§ **Exercise requirements**
In the records below, find the line containing "background: #15803d ->" and print it and every line after it exactly, through the end. Skip pictures.

§ **Provided information**

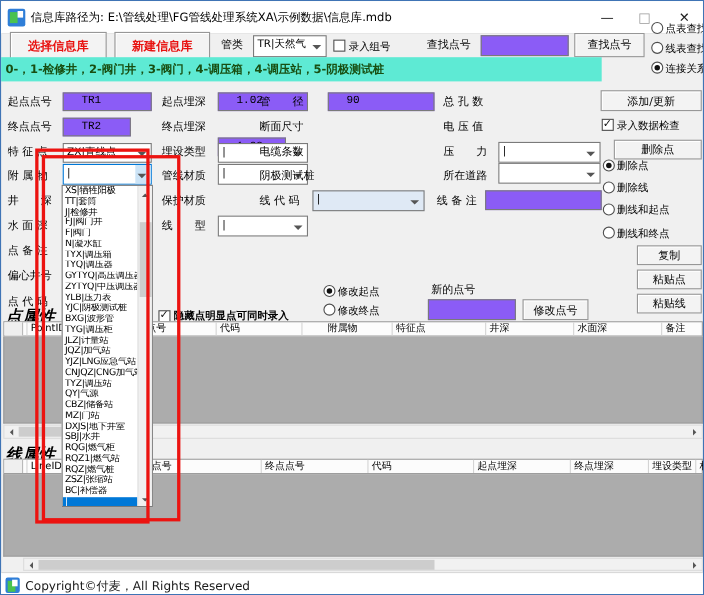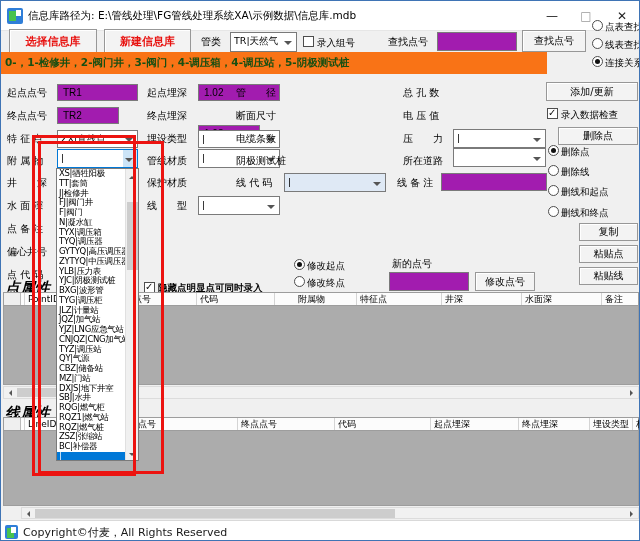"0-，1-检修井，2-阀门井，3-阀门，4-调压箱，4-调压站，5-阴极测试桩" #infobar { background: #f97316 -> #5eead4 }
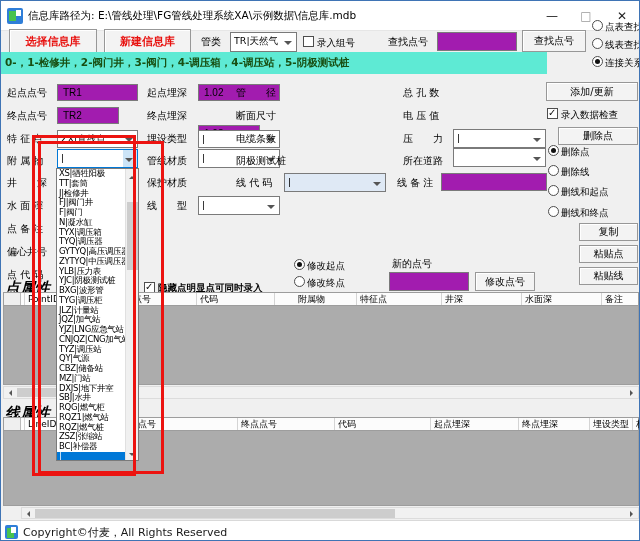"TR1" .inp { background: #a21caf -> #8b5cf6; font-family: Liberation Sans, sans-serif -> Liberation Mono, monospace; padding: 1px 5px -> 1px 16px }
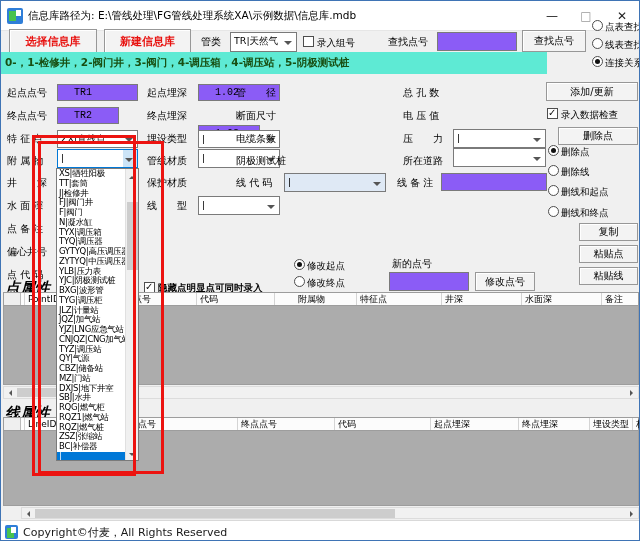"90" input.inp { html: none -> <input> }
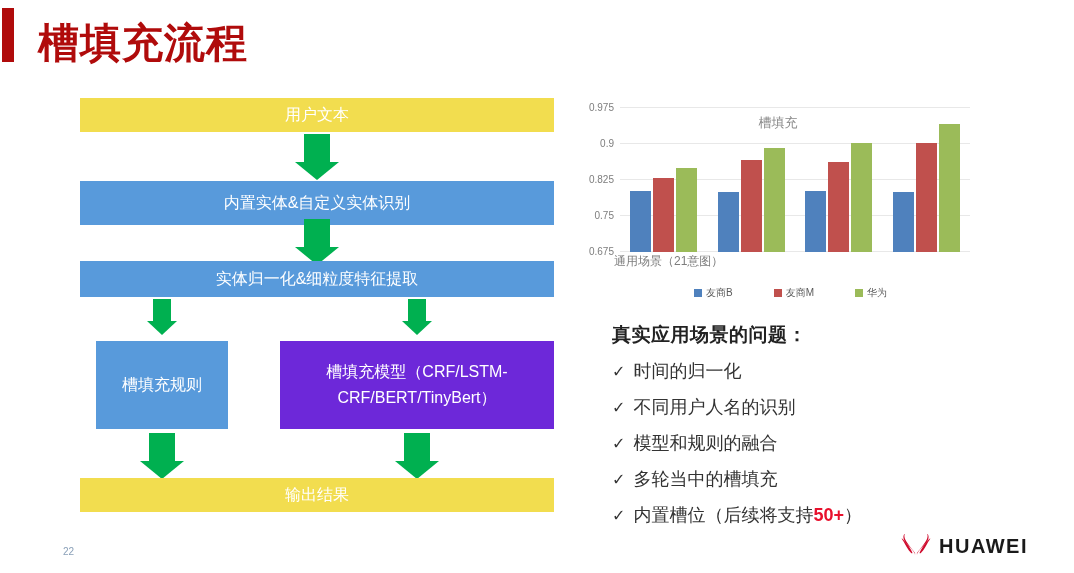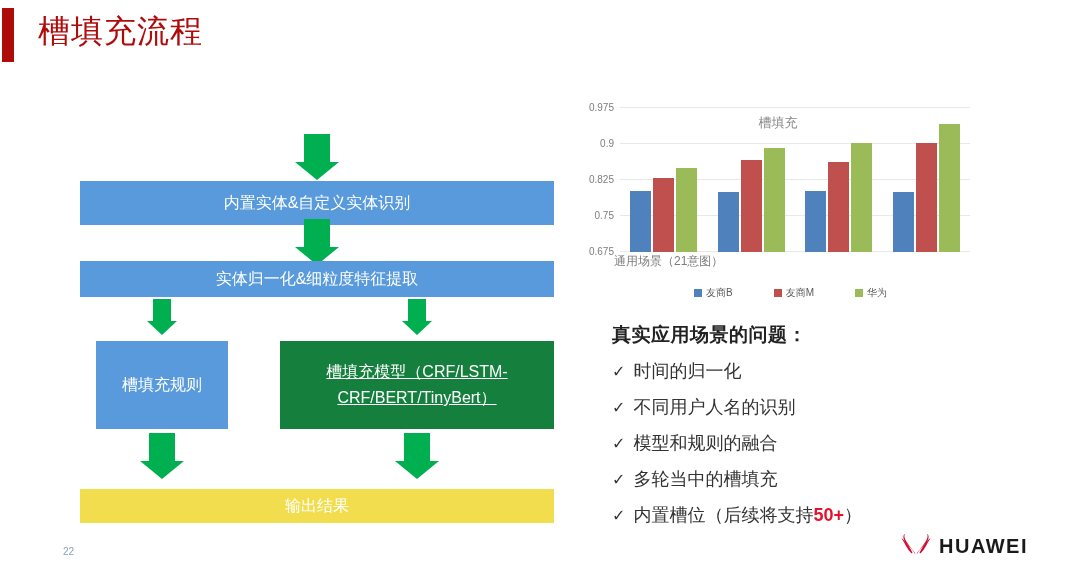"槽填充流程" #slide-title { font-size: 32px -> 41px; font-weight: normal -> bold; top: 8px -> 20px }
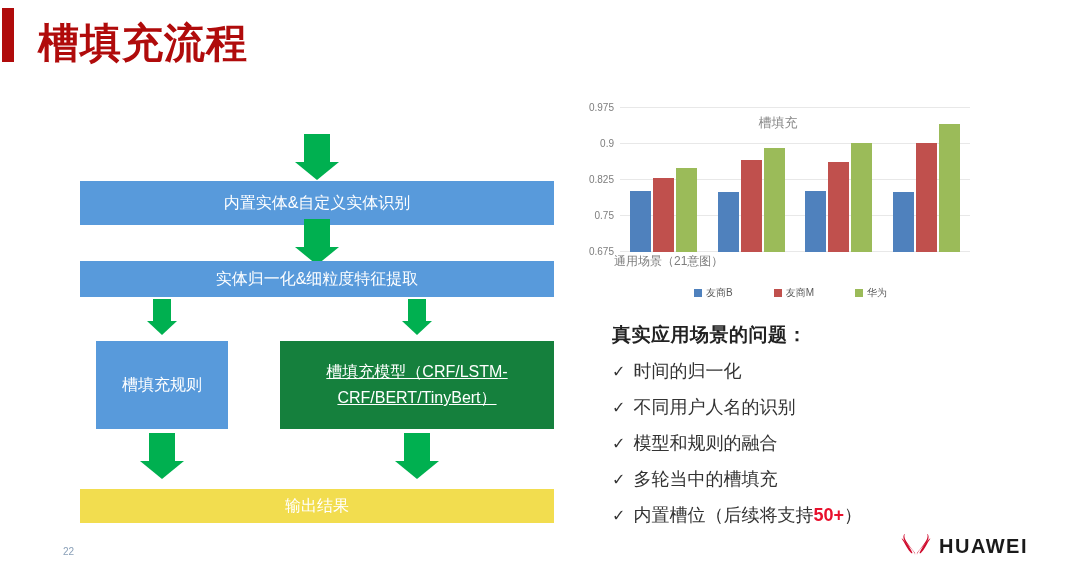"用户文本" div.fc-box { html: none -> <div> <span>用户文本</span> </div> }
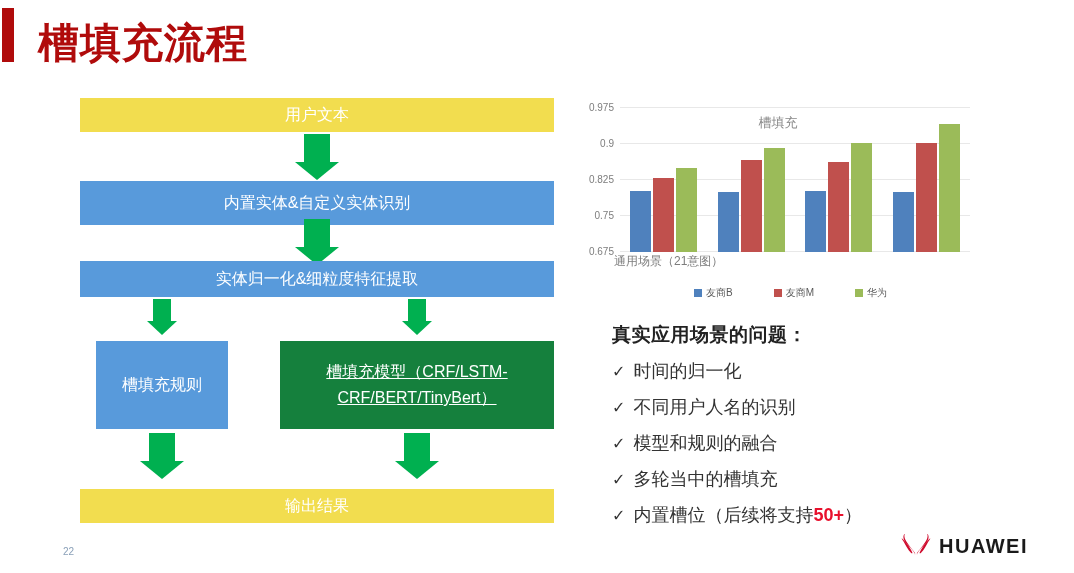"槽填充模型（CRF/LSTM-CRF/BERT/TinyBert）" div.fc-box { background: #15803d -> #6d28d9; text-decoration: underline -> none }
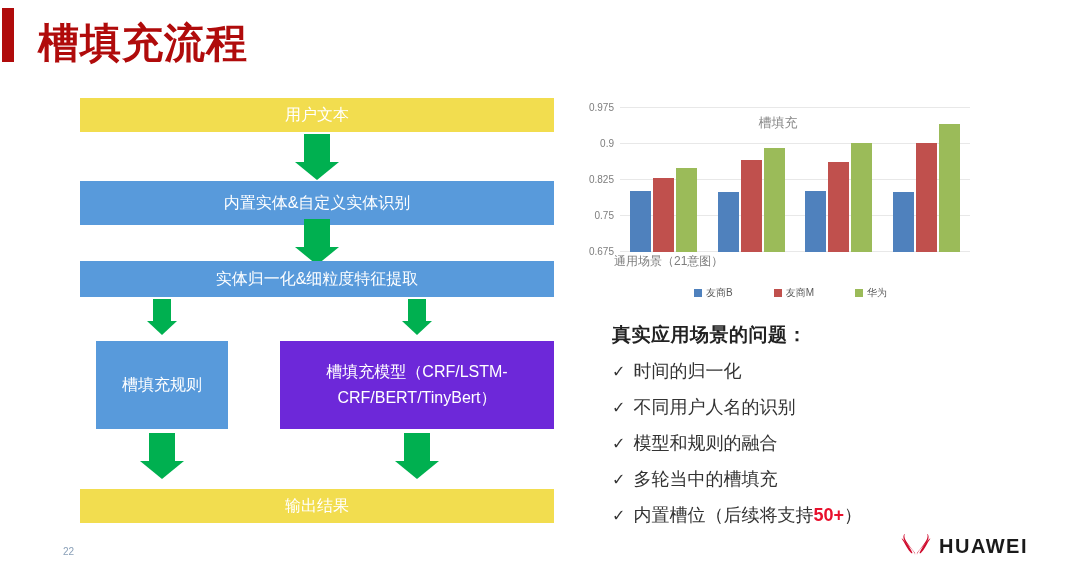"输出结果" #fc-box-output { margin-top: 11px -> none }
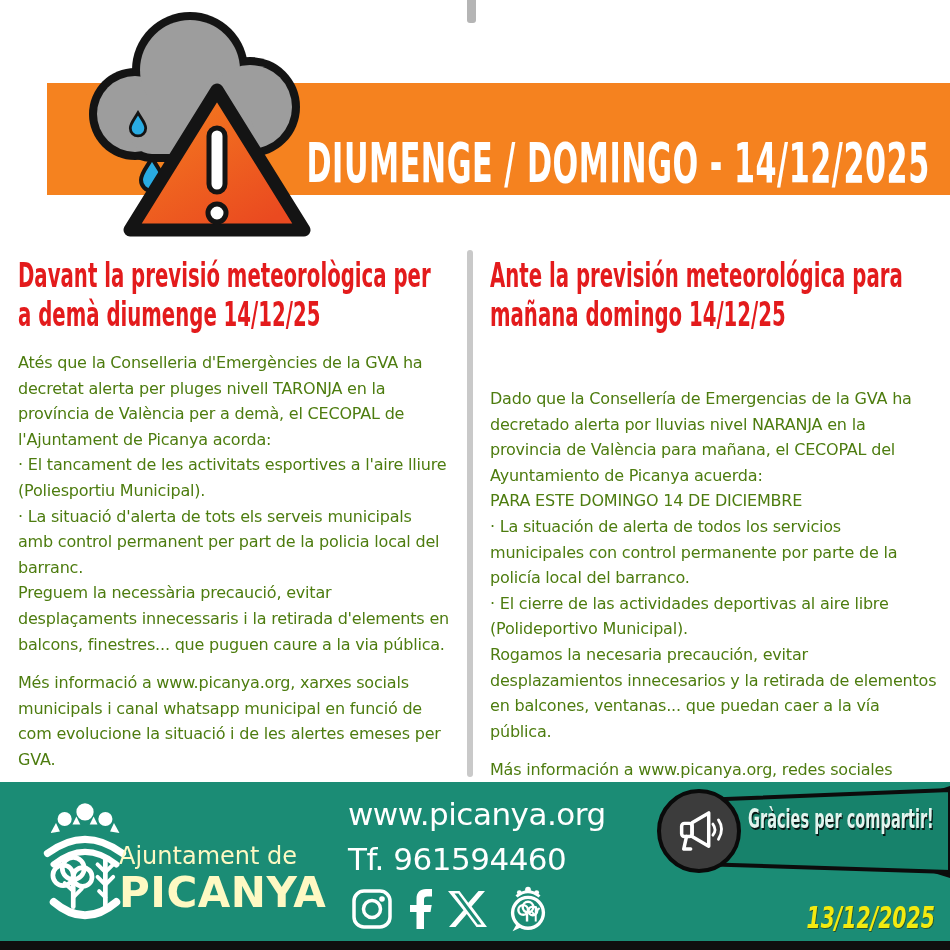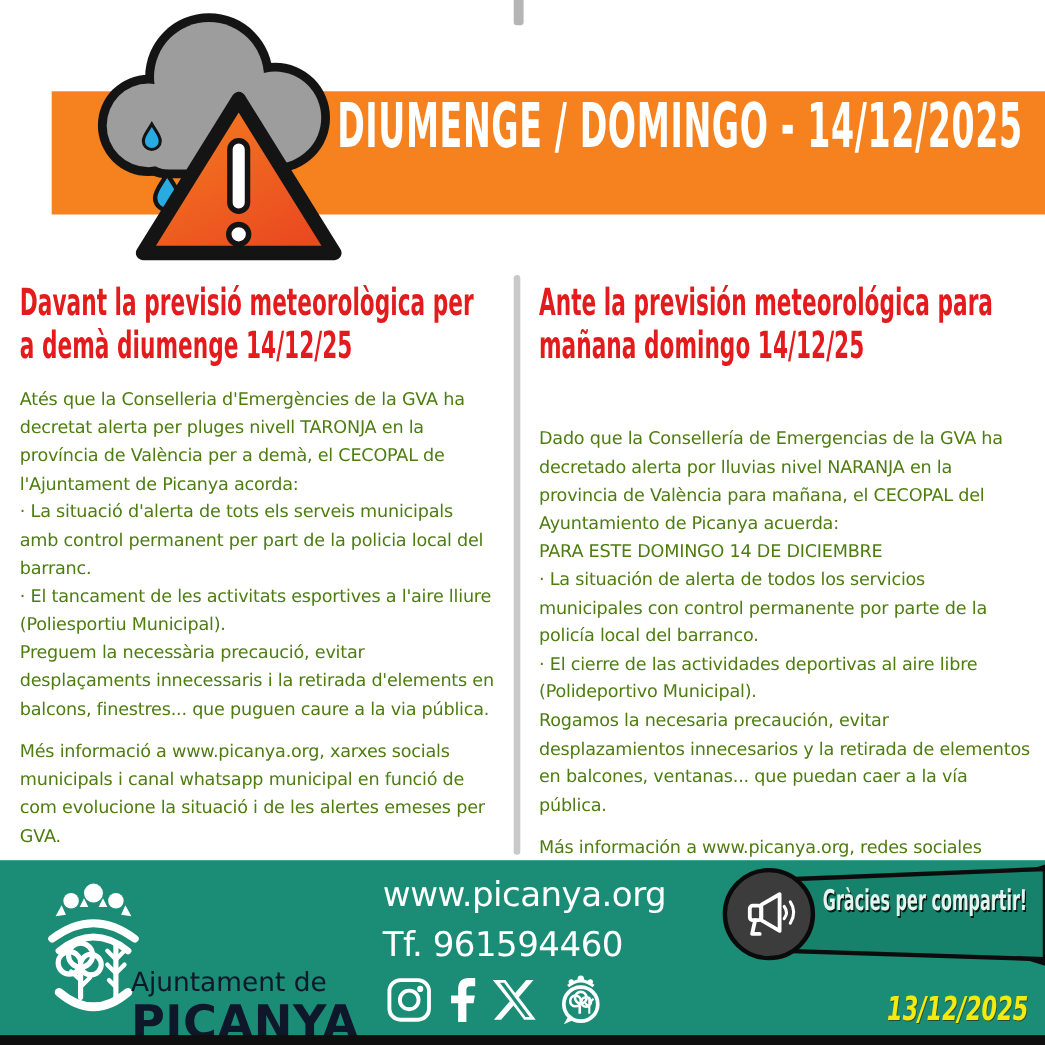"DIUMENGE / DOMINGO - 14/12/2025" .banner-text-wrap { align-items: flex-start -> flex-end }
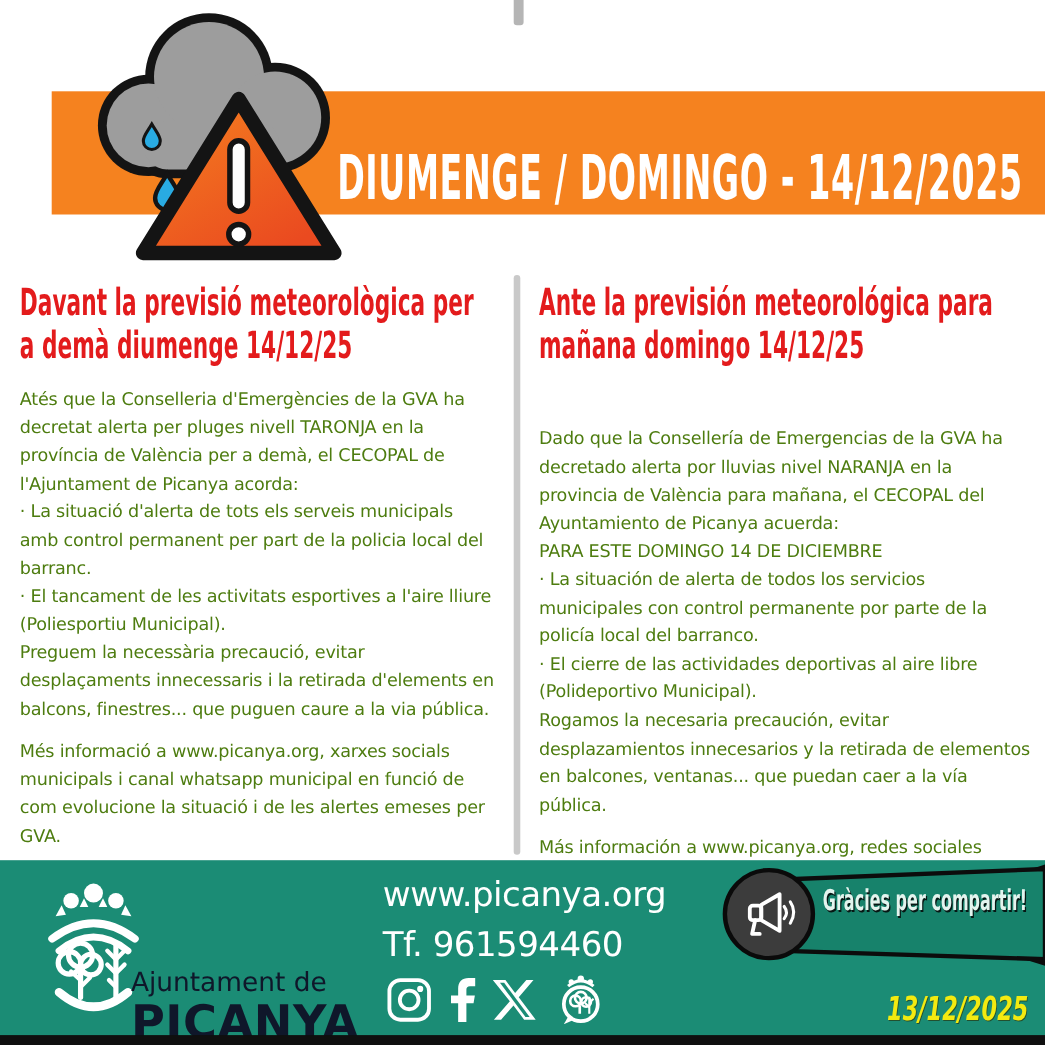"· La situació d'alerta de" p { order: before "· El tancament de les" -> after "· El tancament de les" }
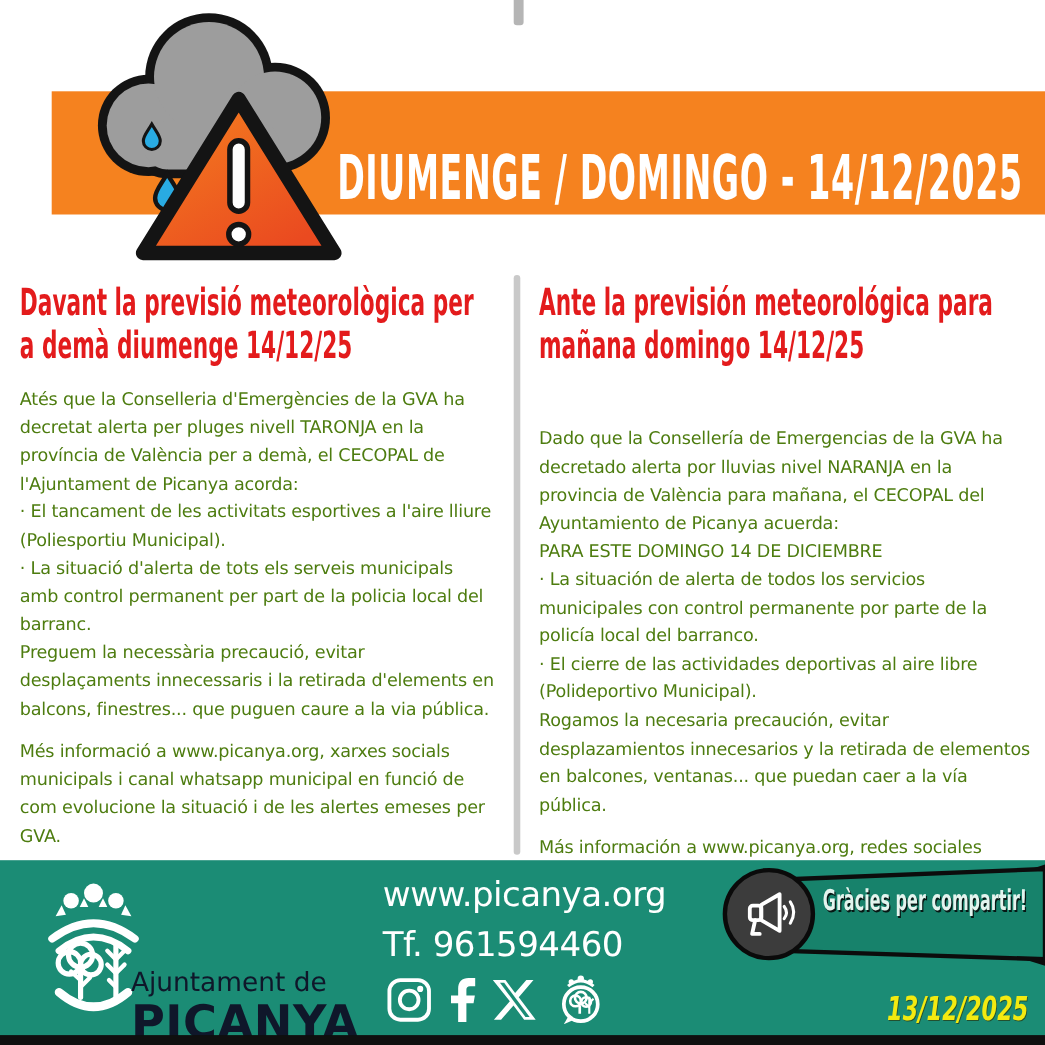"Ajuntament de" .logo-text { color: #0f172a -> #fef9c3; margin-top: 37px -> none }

§ **Answer to the problem**
"槽填充模型（CRF/LSTM-CRF/BERT/TinyBert）" div.fc-box { background: #15803d -> #6d28d9; text-decoration: underline -> none }
"输出结果" #fc-box-output { margin-top: 11px -> none }
"DIUMENGE / DOMINGO - 14/12/2025" .banner-text-wrap { align-items: flex-start -> flex-end }
"· La situació d'alerta de" p { order: before "· El tancament de les" -> after "· El tancament de les" }
"Ajuntament de" .logo-text { color: #0f172a -> #fef9c3; margin-top: 37px -> none }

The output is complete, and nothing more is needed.